А Костюрин едва не со слезами на глазах утверждает, что исход боя по-прежнему решает русская конница. И нет на свете такой пехоты, которая устоит на месте, когда атакует русская кавалерия.
Однако Коллегия создает пехоту.
И очень возможно, что Исаковичу в России придется служить в пехоте!
Павел заметил, что Санкт-Петербургская Коллегия, наверное, права. Но как кавалерист он на стороне Костюрина.
На маневрах в австрийской армии он изучал кавалерийские атаки, повторявшие тактику шведского короля во время Тридцатилетней войны. Петр Великий уже отказался от нее. Шведская и французская кавалерия приближались к пехоте медленно, стеной, стреляли из пистолетов с близкого расстояния и нападали лишь в том случае, если в рядах противника начиналось замешательство.
Франция использует и конных гренадеров.
Быстрый маневр рысью, затем гренадеры спешиваются и бросают гранаты.
Павел склонялся к венгерскому и сирмийскому методу. Ураганная сабельная атака! Вишневский смеялся и говорил, что Костюрину это понравится. Генерал думает так же!
Исакович, бывая в русском посольстве в Вене и в семье Божича, потерял всякую надежду обрести смысл жизни для себя и своего народа. А пьяница и развратник Вишневский, эта токайская марионетка, разбудил в нем эту надежду снова. Значит, не напрасно они, сербы, переселяются в Россию. Они ураганом примчатся в Сербию — на конях вместе с русскими!

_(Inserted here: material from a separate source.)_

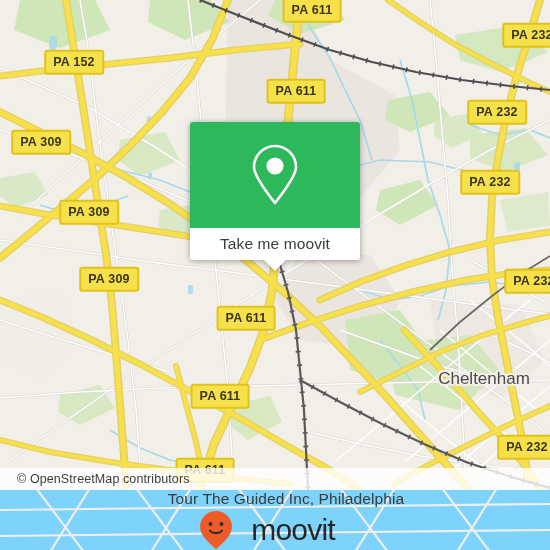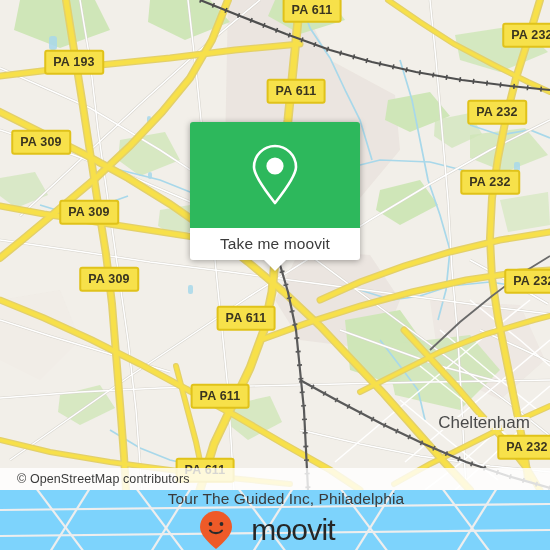"PA 193" div.shield { text: 193 -> 152 }
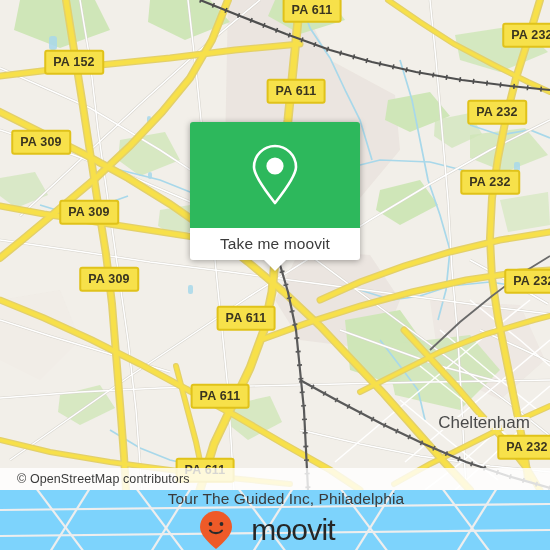"Cheltenham" div.city-label { margin-top: 44px -> none }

Вишневский советовал Павлу идти в пехоту, потому что Коллегия сильнее Костюрина, а так Исакович сможет в один прекрасный день оказаться в Санкт-Петербурге. В армии не следует противоречить высокому начальству. Костюрин — человек добрый, порядочный, но уже старый.
Прошли времена кавалерии, сабель и пик. Он, Вишневский, в восторге от пушек, которые недавно получил Костюрин. А генерал все еще предпочитает пику!
Вишневский сообщал Костюрину о том, что французские и австрийские кирасиры не имеют прежнего успеха.
Павел заметил, что и они, сирмийские гусары, так считают, но это потому, что кирасиры вооружены палашами, которыми не только не пронзишь турка, но даже тюрбан ему не рассечешь.
Там, где шли в атаку венгерская кавалерия и сирмийские гусары, головы летели, словно под бритвой волосы. Вишневский считал главным создание многочисленной пехоты, которая встанет стеной в случае нападения пруссаков. А Павел пил за здоровье Костюрина, чья конница могла бы ураганом промчаться по Сербии и Турции.